▶ _Work required_
Repeat exactly, and only, the lines running from the one that holds "(363, 250) none -> (328, 366) //" to the end of the records.

Data excerpts
---*---
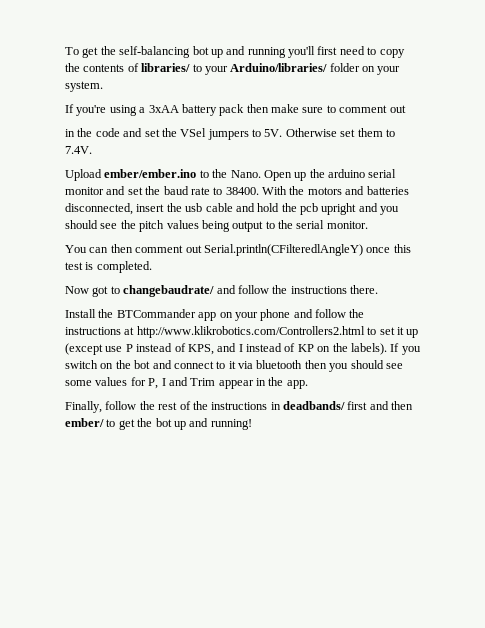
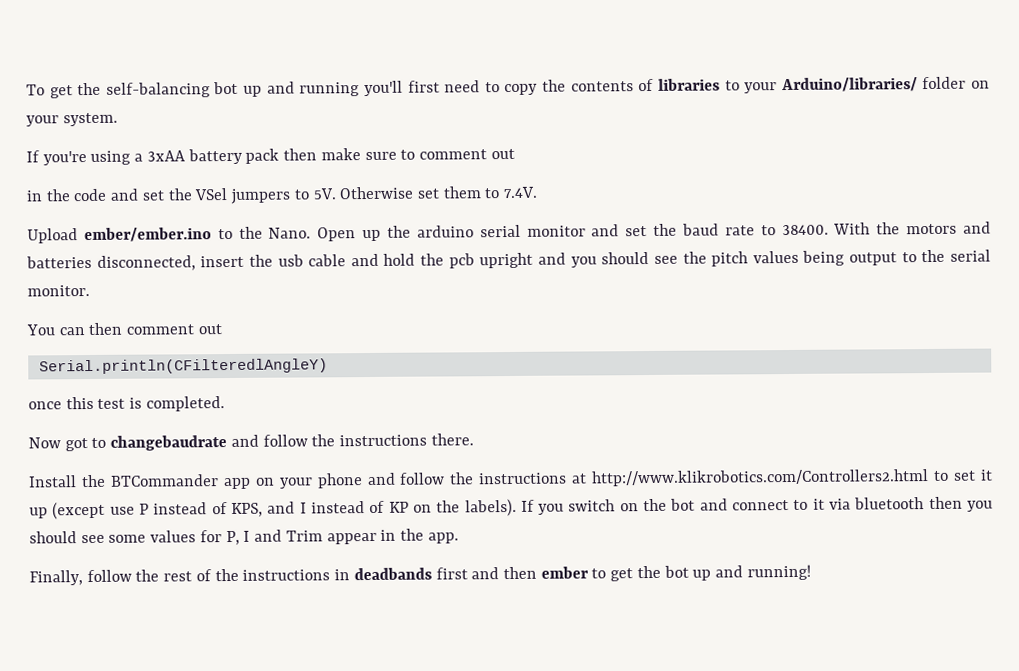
[141,63,191,72] libraries/ -> [657,78,720,91] libraries
(202, 249) none -> (222, 329) //
(363, 250) none -> (328, 366) //
[123,285,215,297] changebaudrate/ -> [110,435,228,451] changebaudrate
[283,401,345,410] deadbands/ -> [353,567,432,581] deadbands
[65,418,104,427] ember/ -> [540,566,589,579] ember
---*---
▶ _Exercise output_
(363, 250) none -> (328, 366) //
[123,285,215,297] changebaudrate/ -> [110,435,228,451] changebaudrate
[283,401,345,410] deadbands/ -> [353,567,432,581] deadbands
[65,418,104,427] ember/ -> [540,566,589,579] ember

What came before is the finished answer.